Bringing Down the Hammer – California Appellate Court Upholds $1,000 Per Day Sanction For Failure To Timely File Accounting

As trusts and estates litigation counsel, we often have matters where a fiduciary, either as a trustee, conservator, personal representative, or agent under a power of attorney, fails to provide financial information when properly requested, or to provide an accounting if one is required under law.  The result is that the person seeking the accounting may be left with no alternative but to file a petition with the court for an order compelling the fiduciary to submit an accounting, most commonly by requesting that the accounting be filed within the court proceeding.

Frequently, the fiduciary will appear at the initial hearing on the petition and request additional time to submit the accounting.  In my experience, courts have been generous with such requests, granting a 60- to 90-day continuance to allow the fiduciary to prepare the accounting.  Usually, that is sufficient time – and should be – for a fiduciary to gather the information to prepare and submit an accounting within the additional time allowed by the court.  At this point, the fiduciary usually has been on notice for some time, first with the initial request for an accounting, then there is the additional time between the filing of the petition and the court hearing, and then, the additional 60-90 days requested at the hearing.  There should be a very good reason – maybe a flood? – for the court to grant a further extension of time.

Well, in the case of Conservatorship of Norma Farrant, published on August 2, 2021, in the Court of Appeal for the Second Appellate District, Division Six, the fiduciary’s claim of loss of records through a “flood” was not sufficient to cause the court to forego imposing a sanction of $121,000 for the fiduciary’s failure to file an accounting ordered by the court.  In November 2017, Diana Farrant, daughter of the conservatee Norma Farrant, filed a petition with the court requesting that the conservatee’s son, Duane Farrant, file an accounting of his transactions as agent under a power of attorney granted by Norma Farrant to her son in 2008.  Diana’s petition requested that Duane be ordered to account for the period September 2014 through January 2018.  At the hearing, at which Duane appeared, the court ordered him to do a “formal account” and set a due date of March 30, 2018.  In a minute order of July 10, 2018, the court noted that no accounting had been filed, and ordered Duane to appear in person or by video court call on October 16, 2018.  Duane did not appear, but was represented by counsel which, one should take note, was not sufficient for the court because the minute order directed Duane’s appearance, not appearance by counsel on his behalf.  The court imposed a new due date of December 14, 2018, and warned Duane’s counsel, “Now, make no mistake, Mr. Dickens, the hammer is coming down very hard if I don’t get a good accounting.  There are no more excuses.  There is no more delay . . . This is the last . . . continuance that he’s going to get to get this accounting filed . . .”
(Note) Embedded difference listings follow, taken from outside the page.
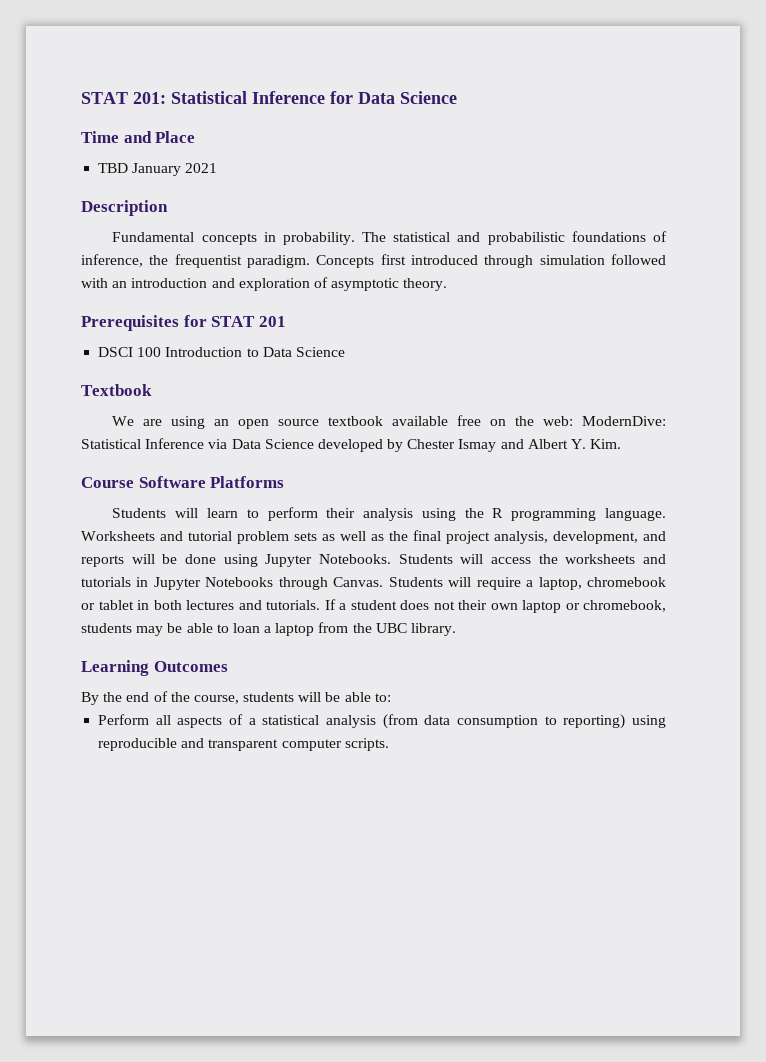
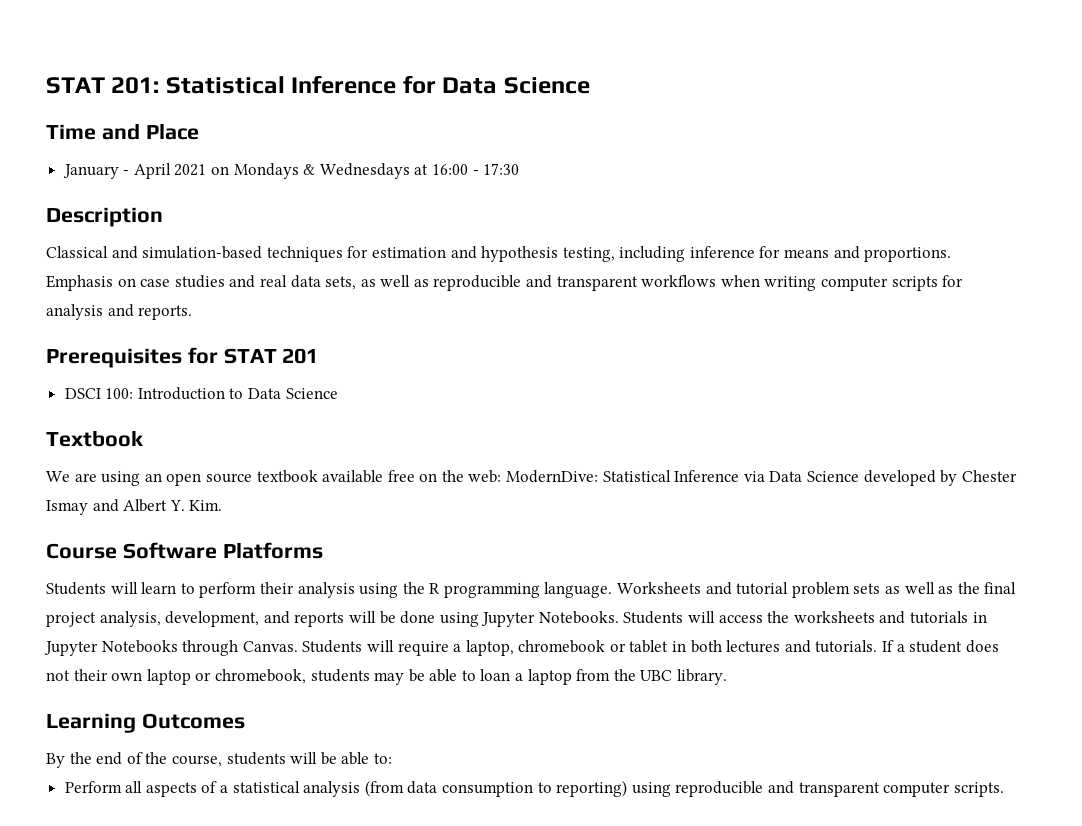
[98,163,218,176] [81,200,168,216] [112,231,668,245] [81,254,666,268] [81,277,448,291] TBD January 2021 // Description // Fundamental concepts in probability. The statistical and probabilistic foundations of inference, the frequentist paradigm. Concepts first introduced through simulation followed with an introduction and exploration of asymptotic theory. -> [62,163,520,179] [46,207,163,227] [46,246,952,262] [46,275,964,291] [46,304,193,320] January - April 2021 on Mondays & Wednesdays at 16:00 - 17:30 // Description // Classical and simulation-based techniques for estimation and hypothesis testing, including inference for means and proportions. Emphasis on case studies and real data sets, as well as reproducible and transparent workflows when writing computer scripts for analysis and reports.
[137,347,162,357] 100 -> [105,388,134,399] 100:

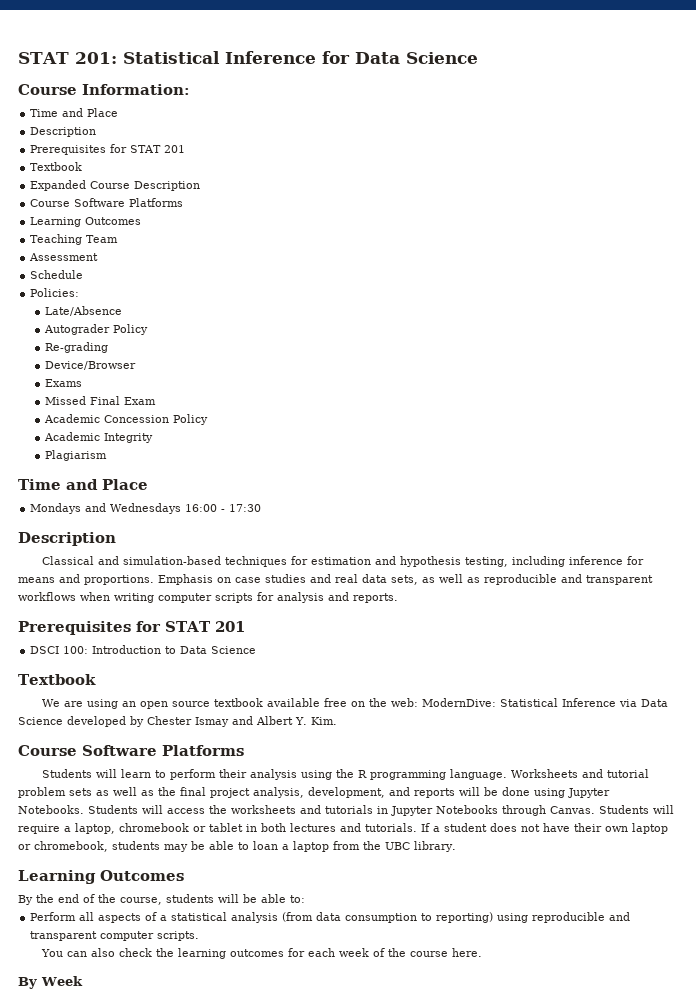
[46,123,199,140] [62,163,429,179] // Time and Place // January - April 2021 on Mondays & Wednesdays at -> [18,84,190,95] [30,108,119,117] [30,127,97,137] [30,144,186,155] [30,162,83,171] [30,180,201,191] [30,198,184,207] [30,217,142,227] [30,234,119,245] [29,253,99,261] [30,270,84,279] [30,288,80,297] [44,306,122,316] [43,324,148,335] [44,342,108,353] [44,361,136,370] [44,379,82,387] [44,396,156,405] [43,414,208,425] [43,432,153,443] [44,450,107,461] [18,479,148,490] [30,503,182,514] // Course Information: // Time and Place // Description // Prerequisites for STAT 201 // Textbook // Expanded Course Description // Course Software Platforms // Learning Outcomes // Teaching Team // Assessment // Schedule // Policies: // Late/Absence // Autograder Policy // Re-grading // Device/Browser // Exams // Missed Final Exam // Academic Concession Policy // Academic Integrity // Plagiarism // Time and Place // Mondays and Wednesdays
(70, 675) none -> [543,823,570,832] have
(1004, 789) none -> [41,948,483,959] [18,976,83,989] // You can also check the learning outcomes for each week of the course here. // By Week

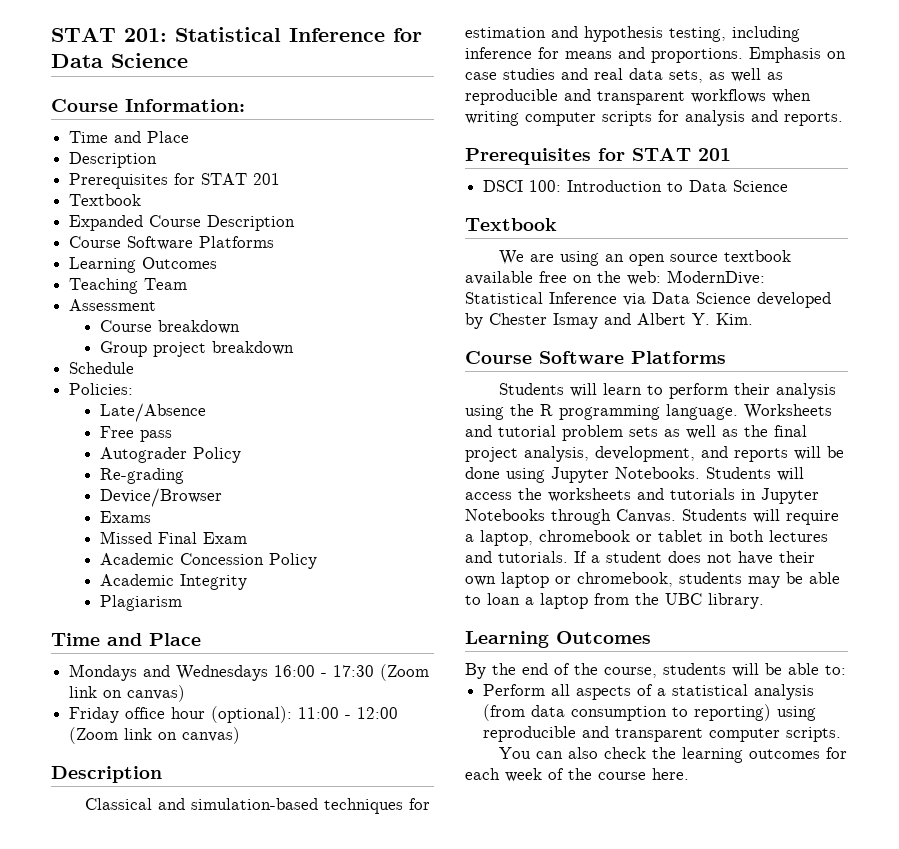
(99, 257) none -> [99,320,240,334] [99,341,294,357] // Course breakdown // Group project breakdown
(122, 311) none -> [99,426,172,442] // Free pass
(262, 508) none -> [380,664,430,681] [69,685,186,702] [69,706,399,723] [69,727,241,744] (Zoom link on canvas) // Friday office hour (optional): 11:00 - 12:00 (Zoom link on canvas)
[18,976,83,989] // By Week -> (689, 774) none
At the next hearing, January 29, 2019, the accounting still had not been prepared.  Duane’s counsel explained that his client was working diligently to get the information, but they had to subpoena records from the banks because there “was a flood” and a lot of Duane’s records were damaged.  Counsel for the conservator strenuously objected to any further continuances, to which the court replied that it had “heard about every excuse in the book as to why [the accounting] hasn’t’ been provided.”  The court then imposed a sanction of $1,000 per day until the accounting was filed.

On May 31, 2019, Duane filed an accounting that was woefully inadequate, failing to report all of the rental income received by Norma, and excluding her pension income.  Duane was granted additional time to December 20, 2019, file an amended accounting, which was further extended to January 30, 2020, at which time the court determined that Duane had failed to file an amended accounting.

In June 2020, the conservator filed an objection to the accounting Duane had initially filed.  In addition to surcharging Duane $63,448.90, the court ordered Duane to pay sanctions to his mother in the amount of $121,000 for the 121-day period between January 29, 2019, and May 31, 2019, when Duane filed his accounting.

The Court of Appeal upheld the trial court’s imposition of sanctions of $121,000.00, rejecting Duane’s argument that the maximum amount which the court could impose was $1,500.00 under Code of Civil Procedure section 177.5.  The court found that statute did not apply because it relates to sanctions payable to the court, and the sanctions ordered by the trial court were payable to Duane’s mother’s conservatorship estate.

The judge warned the fiduciary that the hammer would be coming down very hard if the fiduciary did not file the accounting.  It did. Very hard.